Düşünebiliyor musunuz, bir yılda (2008) 929.304 yaklaşık 1.000.000 (bir milyon) trafik kazası yaşanan, 4.500 ölüsü ve 200.000 civarında kazazedesi (yaralısı) olan ülke maalesef benim ülkem yani Türkiye.
İsyan ediyorum, bu hissizliğe, vurdumduymazlığa. Bir insan nasıl yetişir, bir ülkenin varlığı olan kıymetli insanların bir anda yok olup gitmesine nasıl bigane (ilgisiz) kalınır, doğrusu anlayamıyorum. Kaybettiğimiz bir değerli insan yerine milyarlarca lira geliriniz olsa bundan siz nasıl mutluluk duyarsınız?

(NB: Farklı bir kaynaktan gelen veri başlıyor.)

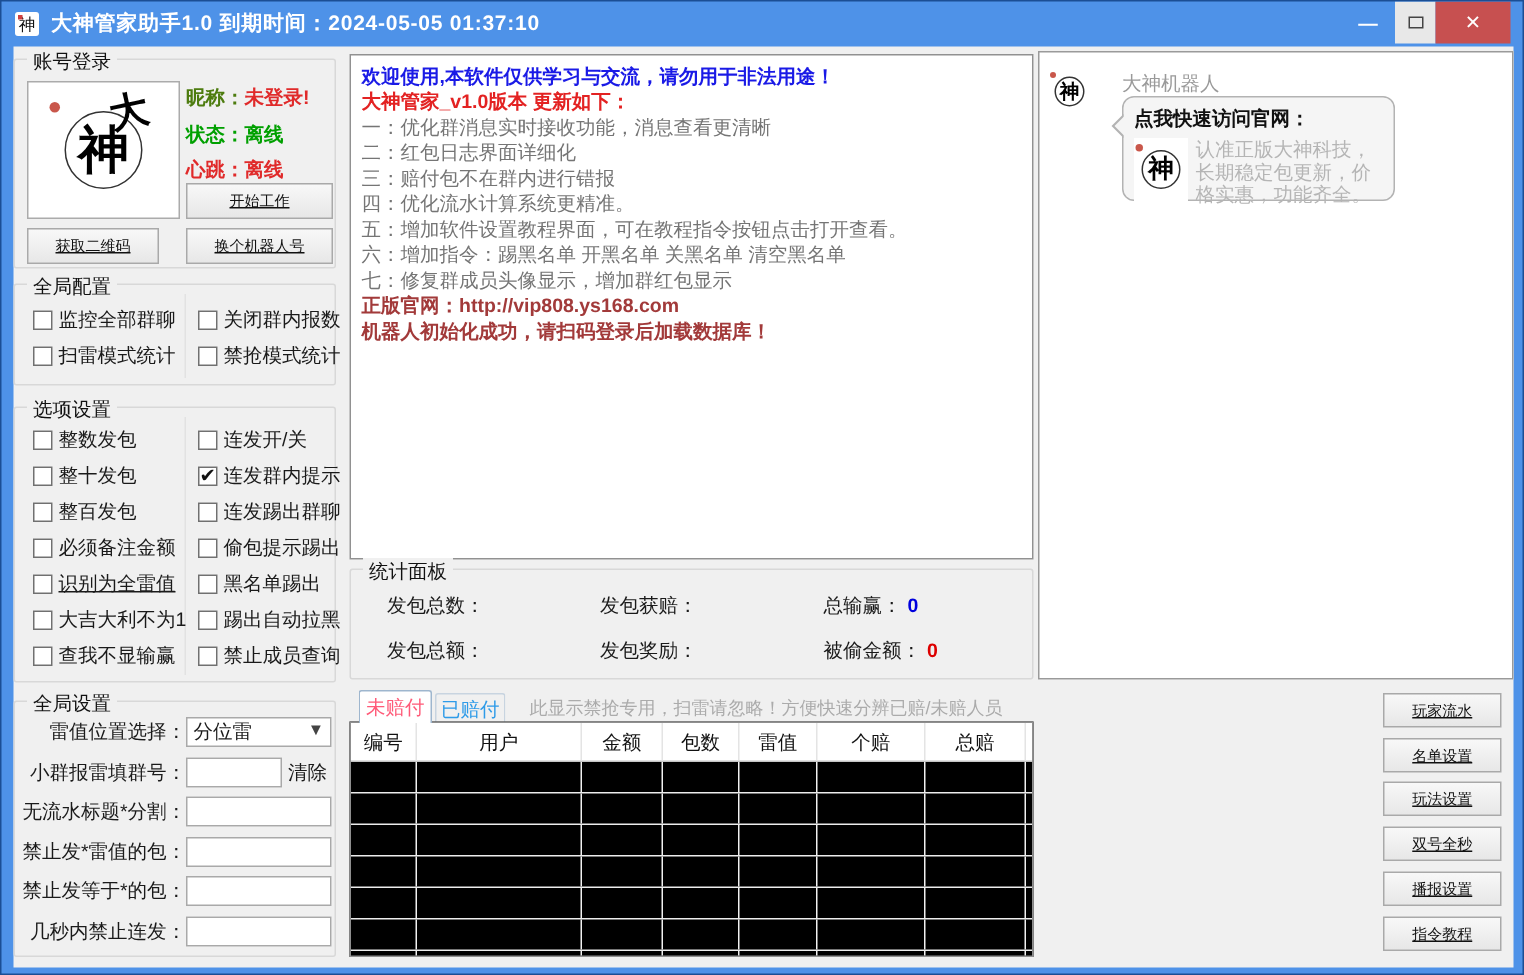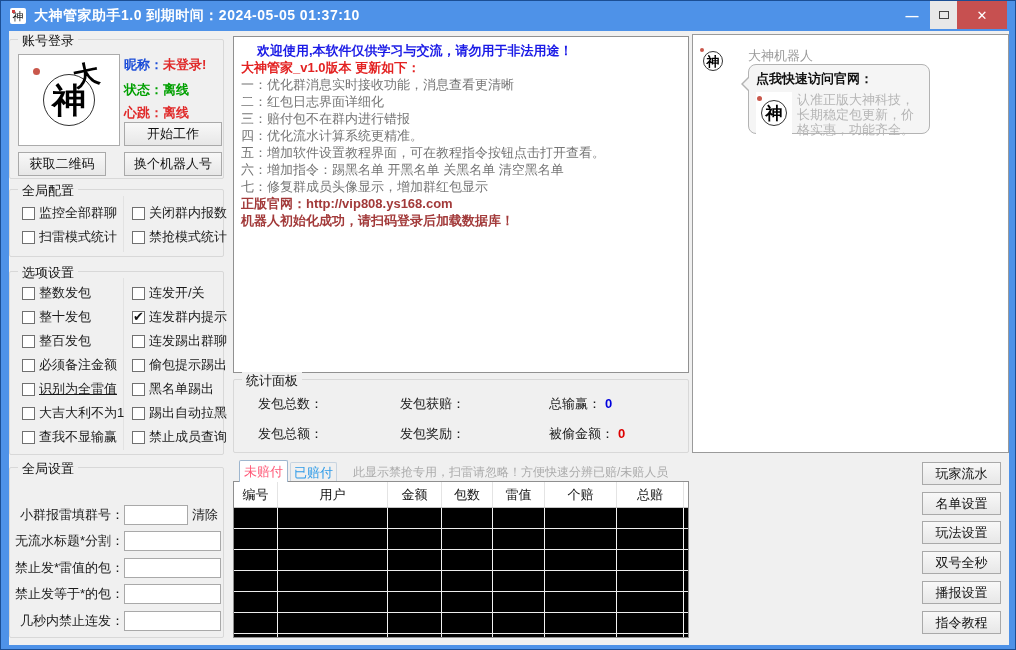"欢迎使用,本软件仅供学习与交流，请勿用于非法用途！" div.ln { margin-left: 16px -> none }
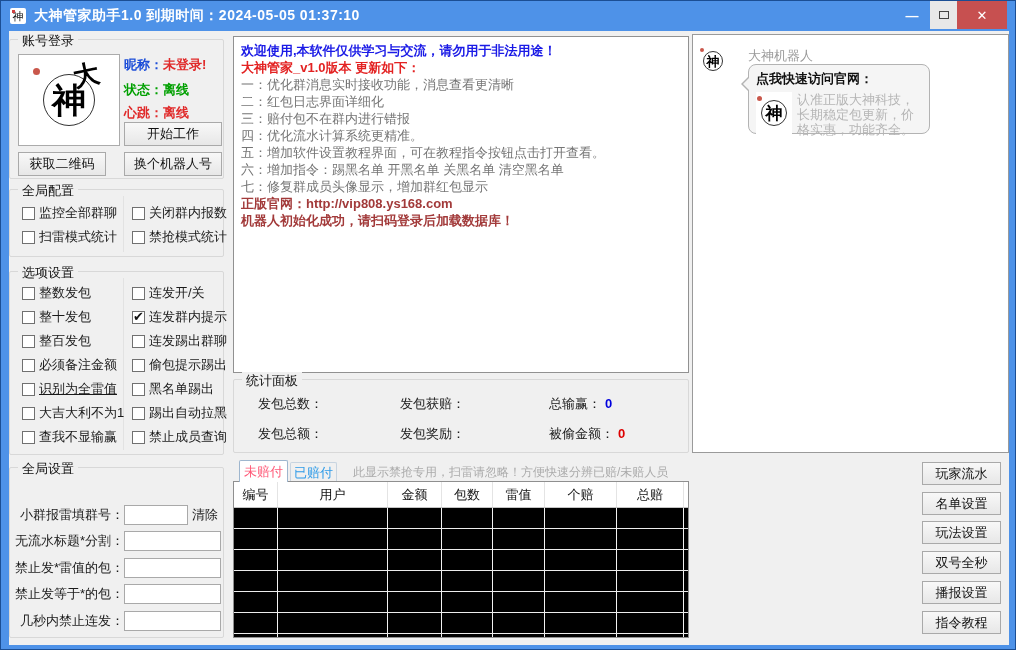"昵称：" span { color: #1d4ed8 -> #4d7c0f }
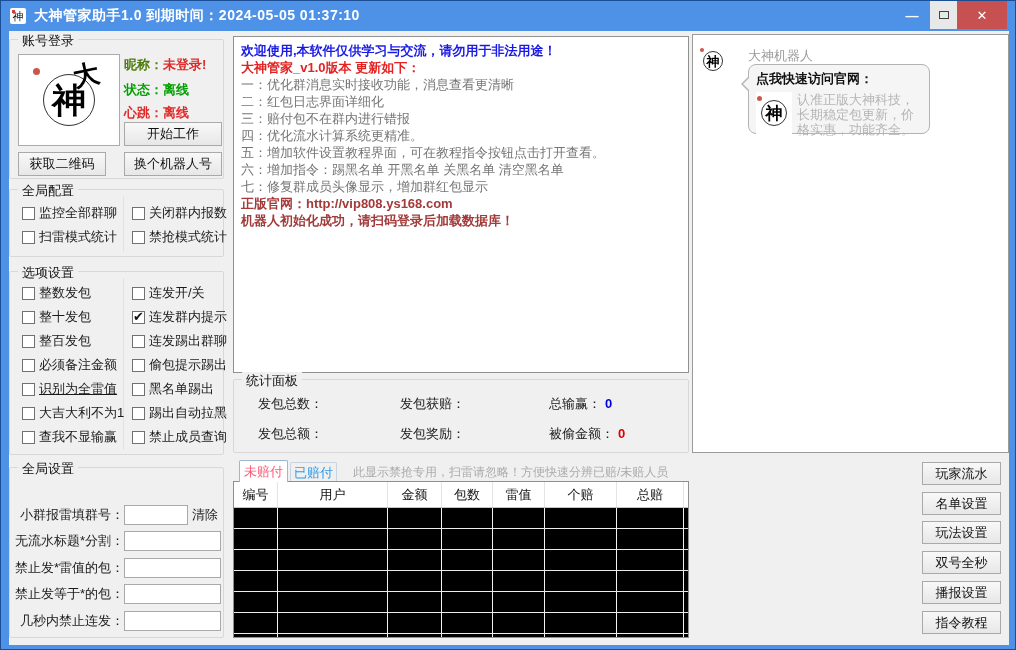"开始工作" .btn { font-size: 13px -> 10px; text-decoration: none -> underline }
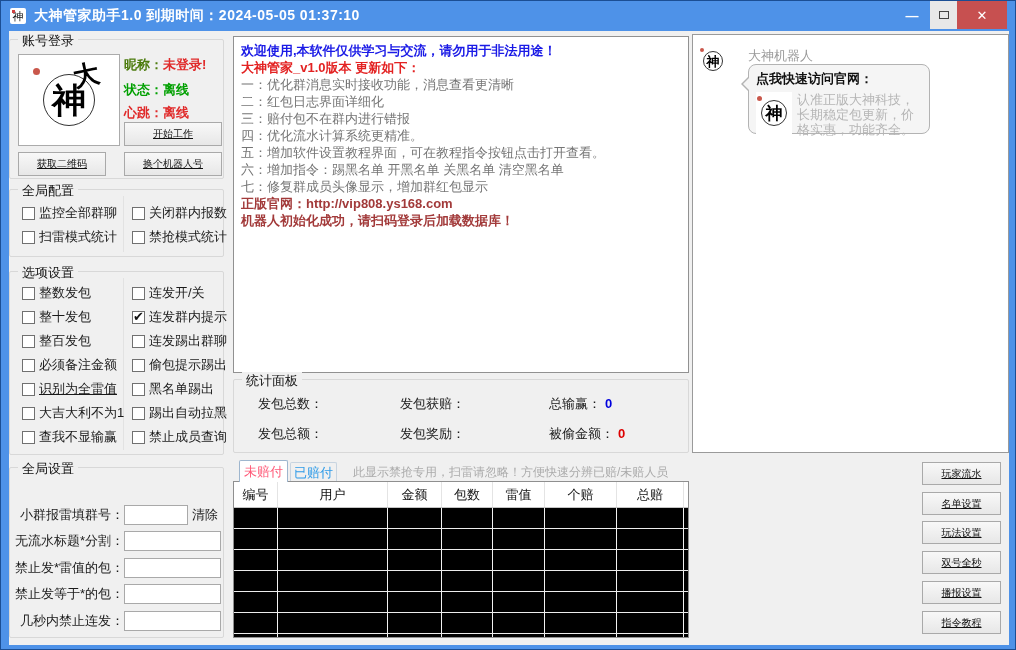"雷值位置选择：" div.set-row { html: none -> <div> <span>雷值位置选择：</span> <div> <span>分位雷</span> <span>▼</span> </div> </div> }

OTOBANINDA KAZA OLABİLEN ÜLKE
Trafik kazalarının sebeplerinden birisi yollarımızın durumudur. Zira Batı ülkelerinde de bizim gibi hatta oran olarak bizden fazla otomobil var. Hız yapma konusunda belki bizden fazla hız yapılmasına izin veriyorlar ama trafik kazaları açısından çok düşük rakamlara sahiplerse bunun tek izahı vardır, bu yollarının durumu ili ilgili bir açıklama olmasıdır.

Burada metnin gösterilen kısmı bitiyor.